JaySync Lab
Networking

Tailscale Routing

Bare-metal VPN placement and the MagicDNS conflict fix.

Architectural Placement

Tailscale is NOT deployed inside an LXC or VM. It is installed directly on the bare-metal Proxmox hypervisor (Debian OS).

Engineering Rationale:

  • Management Access: Guarantees remote access to the Proxmox Web GUI (Port 8006) even if the internal virtual network fails.
  • Subnet Router Capability: Acts as a gateway to expose the internal 192.168.1.x subnet to authenticated remote devices.

The MagicDNS Conflict

By default, Tailscale's MagicDNS overrides the host's /etc/resolv.conf to use 100.100.100.100. On a bare-metal hypervisor without a dedicated DNS manager like systemd-resolved, this breaks outbound domain resolution for the host, causing critical operations (like fetching Proxmox community scripts) to fail with "Temporary failure in name resolution".

The Permanent Engineering Fix

To force Tailscale to relinquish DNS control while maintaining the VPN mesh network, the following commands were executed on the Proxmox Node Shell:

# 1. Instruct Tailscale to stop modifying host DNS
tailscale set --accept-dns=false
 
# 2. Hardcode reliable upstream DNS for the Proxmox host
echo -e "nameserver 1.1.1.1\nnameserver 8.8.8.8" > /etc/resolv.conf

Conclusion: This fix ensures the hypervisor can reliably reach the internet and download packages independently of the lab's internal DNS containers.

Full Subnet Routing (implemented 2026-07-15)

The gap that existed: a remote device connected to the tailnet could only reach the Proxmox host itself (its own Tailscale IP). It could not reach any other device on 192.168.1.0/24 — Pi-hole, Uptime Kuma, Home Assistant, or the router's own admin UI — because Tailscale was only acting as an access node for the host, not as a subnet router for the wider LAN.

The fix, applied on the existing bare-metal Tailscale install (no new container):

  1. Enabled IP forwarding on the Proxmox host (net.ipv4.ip_forward=1, net.ipv6.conf.all.forwarding=1 in /etc/sysctl.conf, applied with sysctl -p).
  2. Re-advertised the route, keeping the existing --accept-dns=false fix from above:
    tailscale up --advertise-routes=192.168.1.0/24 --accept-dns=false
  3. Approved the route in the Tailscale admin console (Machines → this host → Edit route settings → enabled 192.168.1.0/24). Advertised routes sit inactive until approved — this was indeed why remote access didn't work before.
  4. Confirmed "Accept routes" is enabled on the remote test device.

Verified end-to-end: tested from a real phone on mobile data (off the home WiFi/VLAN entirely), with Tailscale connected — the Proxmox GUI, Pi-hole, and the router's own admin page were all reachable by their normal 192.168.1.x addresses, exactly as if on-site.

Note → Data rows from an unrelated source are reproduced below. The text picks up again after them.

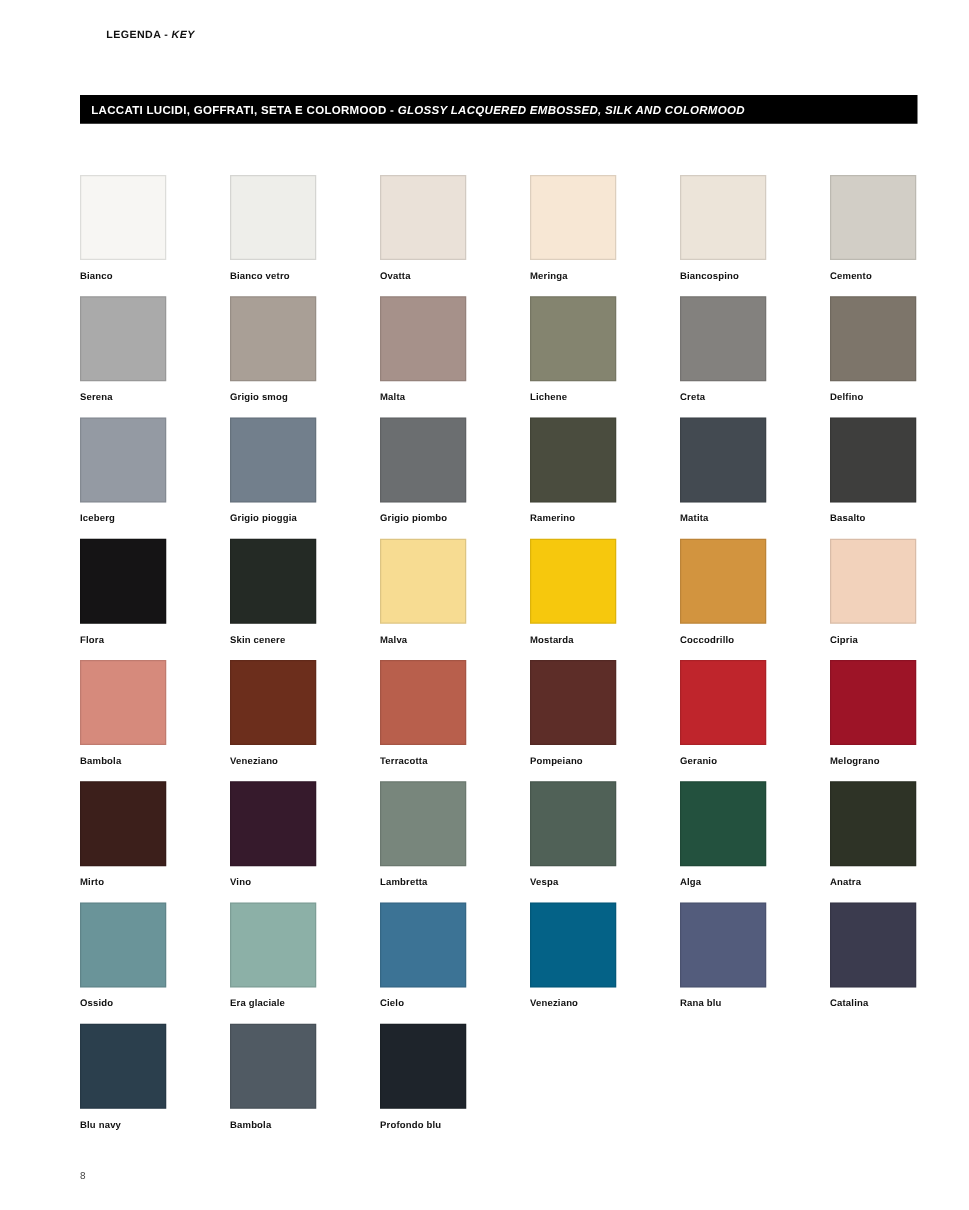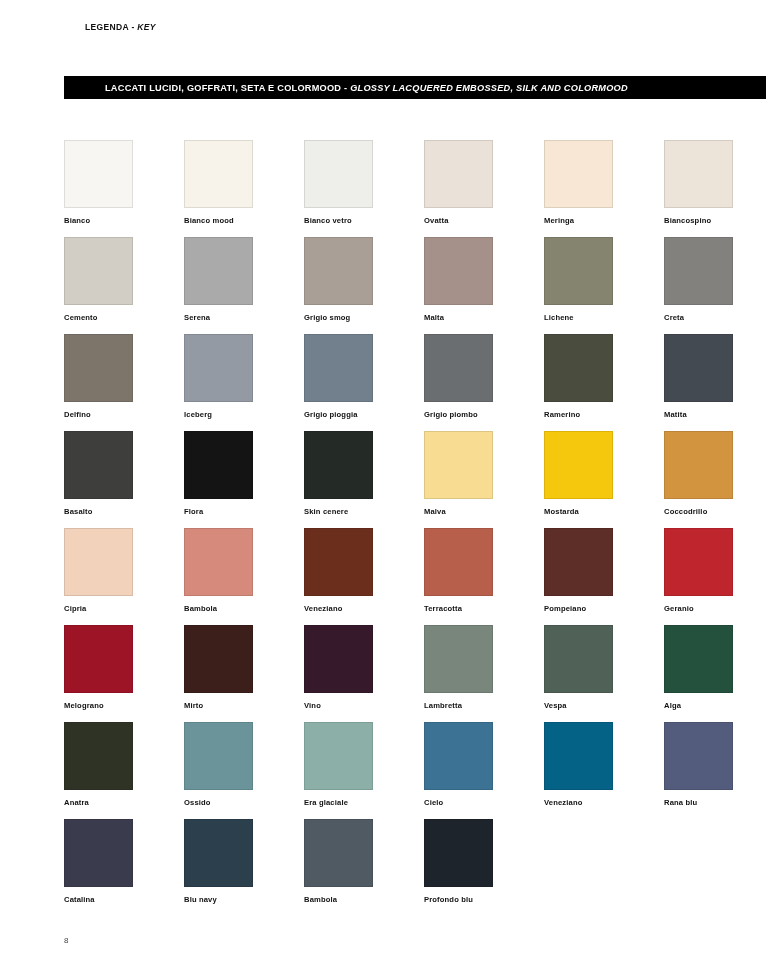--- a/index.html
+++ b/index.html
@@ -50,7 +50,6 @@
     background: #000000;
     display: flex;
     align-items: center;
-    padding-left: 32px;
   }
   .title-banner .banner-text {
     padding-left: 9px;

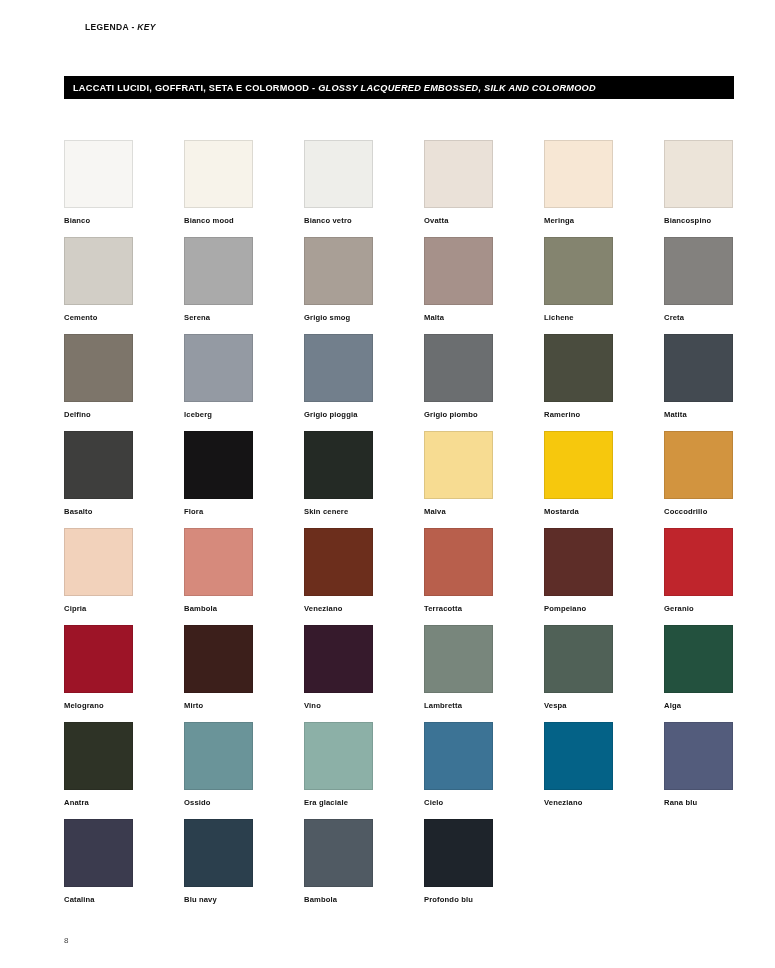--- a/index.html
+++ b/index.html
@@ -125,10 +125,6 @@
         <div class="swatch-label">Bianco</div>
       </div>
       <div class="swatch-cell">
-        <div class="swatch-chip" style="background: rgb(247, 243, 234);"></div>
-        <div class="swatch-label">Bianco mood</div>
-      </div>
-      <div class="swatch-cell">
         <div class="swatch-chip" style="background: rgb(238, 238, 234);"></div>
         <div class="swatch-label">Bianco vetro</div>
       </div>

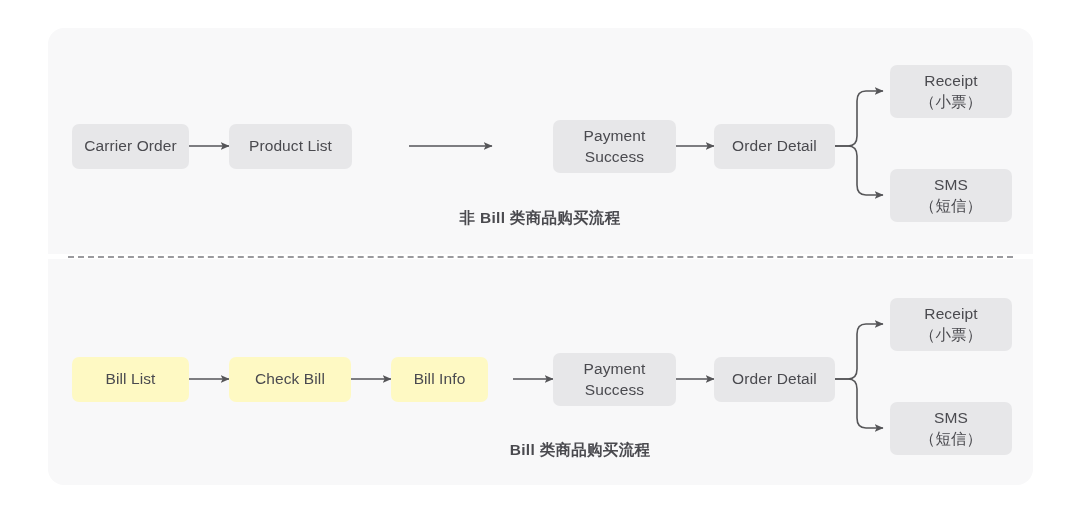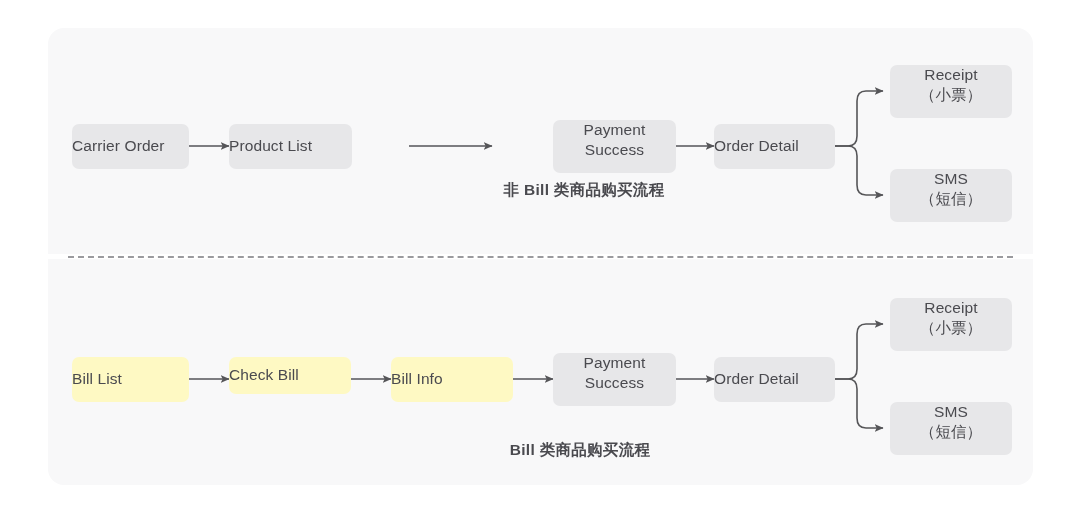--- a/index.html
+++ b/index.html
@@ -53,6 +53,7 @@
     box-sizing: border-box;
     display: flex;
     align-items: center;
+    justify-content: center;
     text-align: center;
     border-radius: 7px;
     color: #4a4a4f;

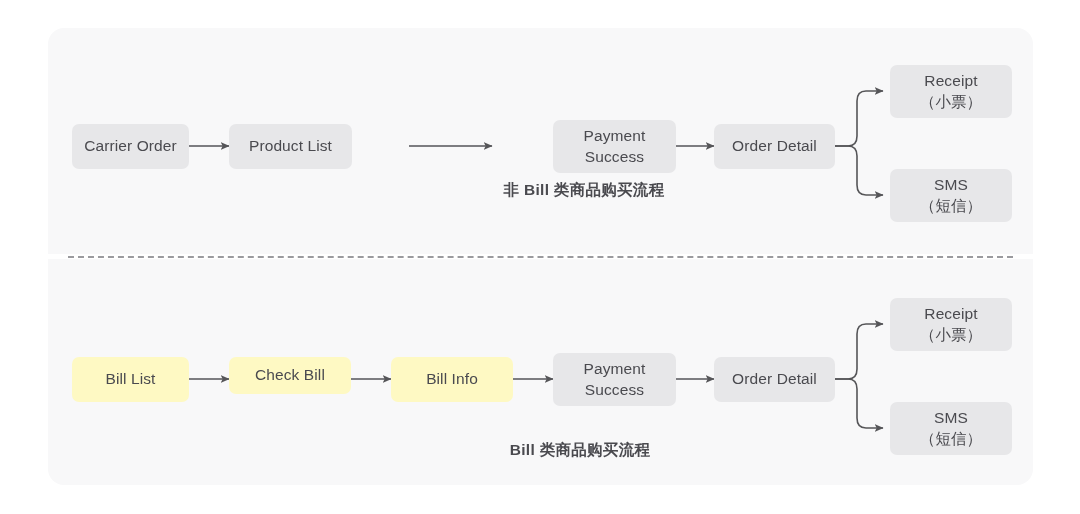--- a/index.html
+++ b/index.html
@@ -150,7 +150,7 @@
     <span>（短信）</span>
   </div>
 
-  <div class="caption" style="left:50%; top:180px; transform:translateX(-50%);margin-left:44px;">非 Bill 类商品购买流程</div>
+  <div class="caption" style="left:50%; top:208px; transform:translateX(-50%);">非 Bill 类商品购买流程</div>
 
   <div class="node blue" style="left:72px;  top:357px; width:117px; height:45px;">
     <span>Bill List</span>

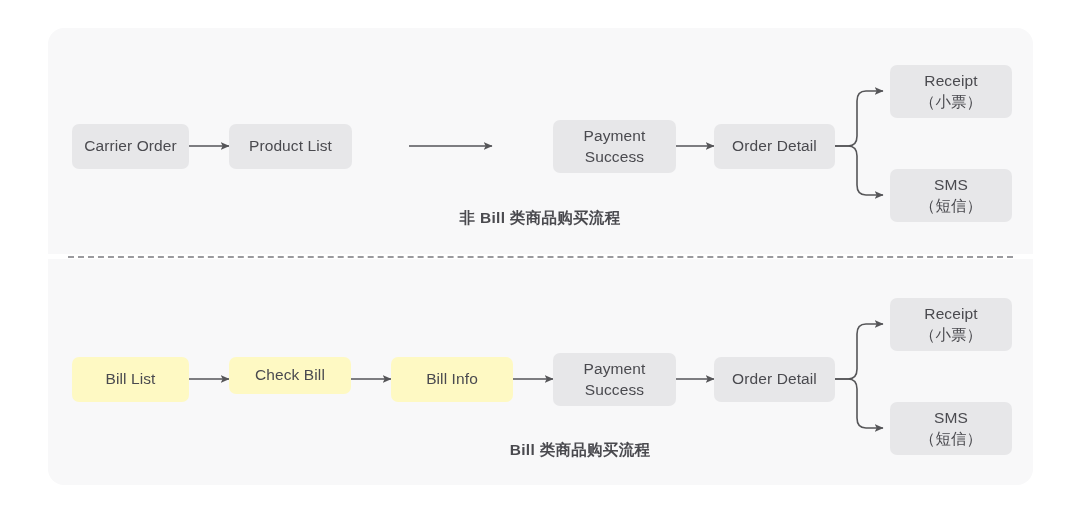--- a/index.html
+++ b/index.html
@@ -156,7 +156,7 @@
     <span>Bill List</span>
   </div>
 
-  <div class="node blue" style="left:229px; top:357px; width:122px; height:37px;">
+  <div class="node blue" style="left:229px; top:357px; width:122px; height:45px;">
     <span>Check Bill</span>
   </div>
 

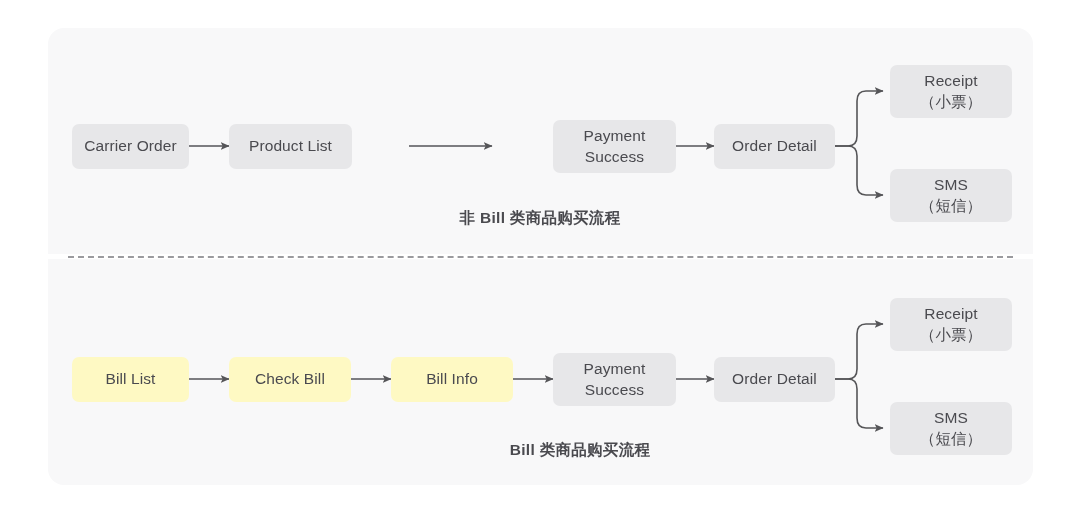--- a/index.html
+++ b/index.html
@@ -160,7 +160,7 @@
     <span>Check Bill</span>
   </div>
 
-  <div class="node blue" style="left:391px; top:357px; width:122px; height:45px;">
+  <div class="node blue" style="left:391px; top:357px; width:97px; height:45px;">
     <span>Bill Info</span>
   </div>
 

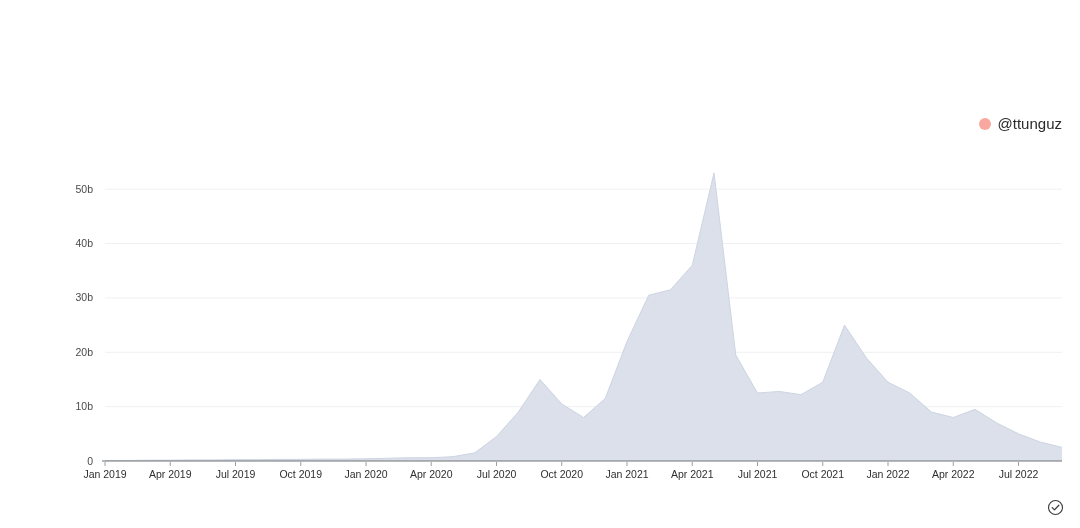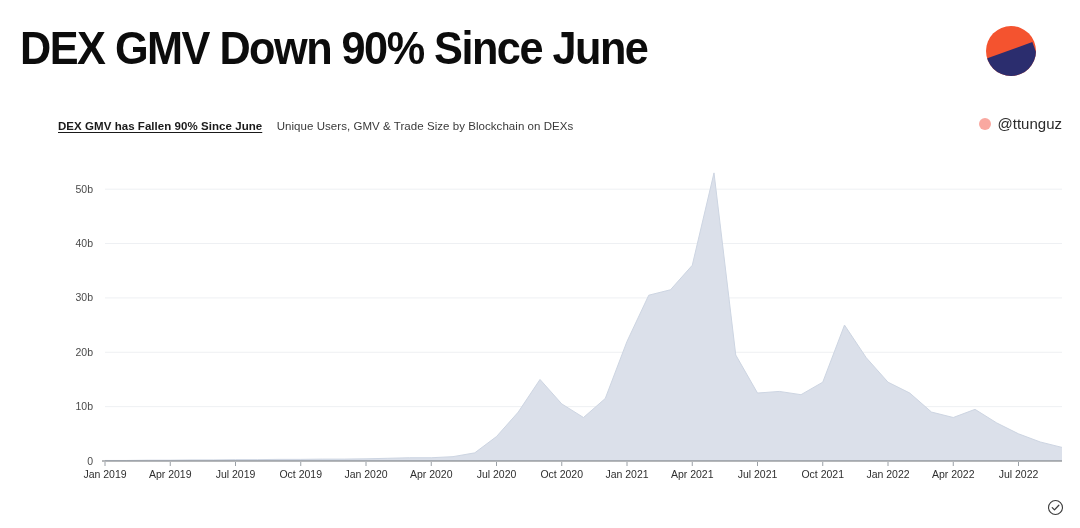--- a/index.html
+++ b/index.html
@@ -162,12 +162,6 @@
 
 <div class="page">
 
-  <div class="header">
-    <div class="page-title">DEX GMV Down 90% Since June</div>
-    <div class="brand-logo">
-      <div class="logo-lower"></div>
-    </div>
-  </div>
 
   <div class="chart-card">
 

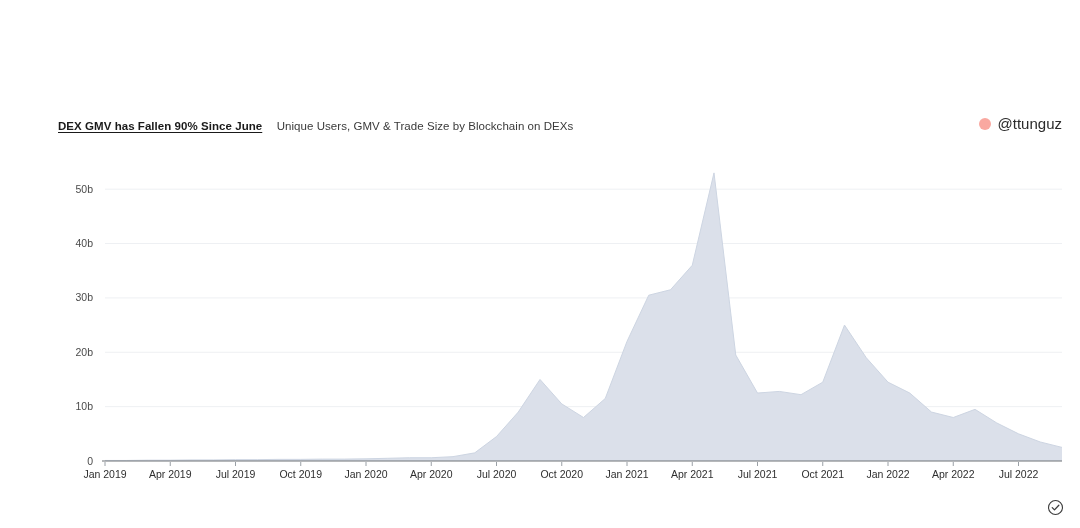--- a/index.html
+++ b/index.html
@@ -165,10 +165,6 @@
 
   <div class="chart-card">
 
-    <div class="chart-head">
-      <span class="chart-title">DEX GMV has Fallen 90% Since June</span>
-      <span class="chart-subtitle">Unique Users, GMV &amp; Trade Size by Blockchain on DEXs</span>
-    </div>
 
     <div class="legend">
       <span class="legend-dot"></span>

Split-DNS for friendly hostnames (implemented 2026-07-16): Pi-hole (192.168.1.101) is set as a nameserver in the Tailscale admin console's DNS tab, restricted to the domain lab.jaysynclab.com rather than overriding all DNS tailnet-wide. This means only *.lab.jaysynclab.com lookups get forwarded to Pi-hole — everything else on a remote device keeps using its normal DNS untouched. Verified end-to-end from a real off-VLAN phone: pihole.lab.jaysynclab.com and kuma.lab.jaysynclab.com both resolve and load correctly. See the Reverse Proxy page for the full picture, including one service (Home Assistant) that's still off-VLAN-only pending further investigation.

Execution notes (deviations from the original plan)

This was executed remotely via SSH rather than by hand, using a new dedicated claude-agent account created for the purpose instead of root (least-privilege — its sudo access is scoped to only tailscale, sysctl, and appending to /etc/sysctl.conf; see /etc/sudoers.d/claude-agent on the host). Two things didn't match the original plan and had to be worked around:

  • sudo wasn't installed on the host at all — this Proxmox install had only ever been managed as root directly. Installed it (apt-get install sudo) before the scoped account could do anything.
  • /etc/sysctl.conf didn't exist yet — appending to it via tee -a created it fresh; no issue, just worth noting it wasn't a pre-existing file as the original plan assumed.
  • Binary paths for tailscale (/usr/bin/tailscale) and sysctl (/usr/sbin/sysctl) had to be confirmed on the host rather than assumed, since the sudoers rule has to match the exact resolved path.